>>>>
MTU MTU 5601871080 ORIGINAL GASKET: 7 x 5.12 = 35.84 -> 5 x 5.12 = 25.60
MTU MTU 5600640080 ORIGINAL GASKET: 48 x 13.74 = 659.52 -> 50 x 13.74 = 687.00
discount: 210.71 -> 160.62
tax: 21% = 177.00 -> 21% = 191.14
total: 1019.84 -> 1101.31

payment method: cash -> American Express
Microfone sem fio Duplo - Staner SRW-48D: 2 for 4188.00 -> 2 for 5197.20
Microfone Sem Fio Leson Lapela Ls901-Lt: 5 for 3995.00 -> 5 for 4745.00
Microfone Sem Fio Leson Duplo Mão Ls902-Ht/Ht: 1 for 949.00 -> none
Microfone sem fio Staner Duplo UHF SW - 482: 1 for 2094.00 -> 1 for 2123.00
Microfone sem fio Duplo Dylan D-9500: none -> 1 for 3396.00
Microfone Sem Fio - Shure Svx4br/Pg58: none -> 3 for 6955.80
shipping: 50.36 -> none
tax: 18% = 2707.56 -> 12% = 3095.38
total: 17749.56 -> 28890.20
<<<<
>>>>
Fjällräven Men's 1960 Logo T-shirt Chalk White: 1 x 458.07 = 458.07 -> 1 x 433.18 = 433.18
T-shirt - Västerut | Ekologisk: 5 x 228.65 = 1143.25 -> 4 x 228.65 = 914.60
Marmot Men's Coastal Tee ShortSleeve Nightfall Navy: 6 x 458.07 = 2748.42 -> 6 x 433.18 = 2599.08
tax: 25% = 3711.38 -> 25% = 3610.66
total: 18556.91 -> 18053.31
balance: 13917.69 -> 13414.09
<<<<
Exercise aim
Retype only the lines above between the line with "MTU MTU 5601871080" and the line with "total: 17749.56 -> 28890.20", counting those two lines as well, and keep every character as it is.

Solution to the problem
MTU MTU 5601871080 ORIGINAL GASKET: 7 x 5.12 = 35.84 -> 5 x 5.12 = 25.60
MTU MTU 5600640080 ORIGINAL GASKET: 48 x 13.74 = 659.52 -> 50 x 13.74 = 687.00
discount: 210.71 -> 160.62
tax: 21% = 177.00 -> 21% = 191.14
total: 1019.84 -> 1101.31

payment method: cash -> American Express
Microfone sem fio Duplo - Staner SRW-48D: 2 for 4188.00 -> 2 for 5197.20
Microfone Sem Fio Leson Lapela Ls901-Lt: 5 for 3995.00 -> 5 for 4745.00
Microfone Sem Fio Leson Duplo Mão Ls902-Ht/Ht: 1 for 949.00 -> none
Microfone sem fio Staner Duplo UHF SW - 482: 1 for 2094.00 -> 1 for 2123.00
Microfone sem fio Duplo Dylan D-9500: none -> 1 for 3396.00
Microfone Sem Fio - Shure Svx4br/Pg58: none -> 3 for 6955.80
shipping: 50.36 -> none
tax: 18% = 2707.56 -> 12% = 3095.38
total: 17749.56 -> 28890.20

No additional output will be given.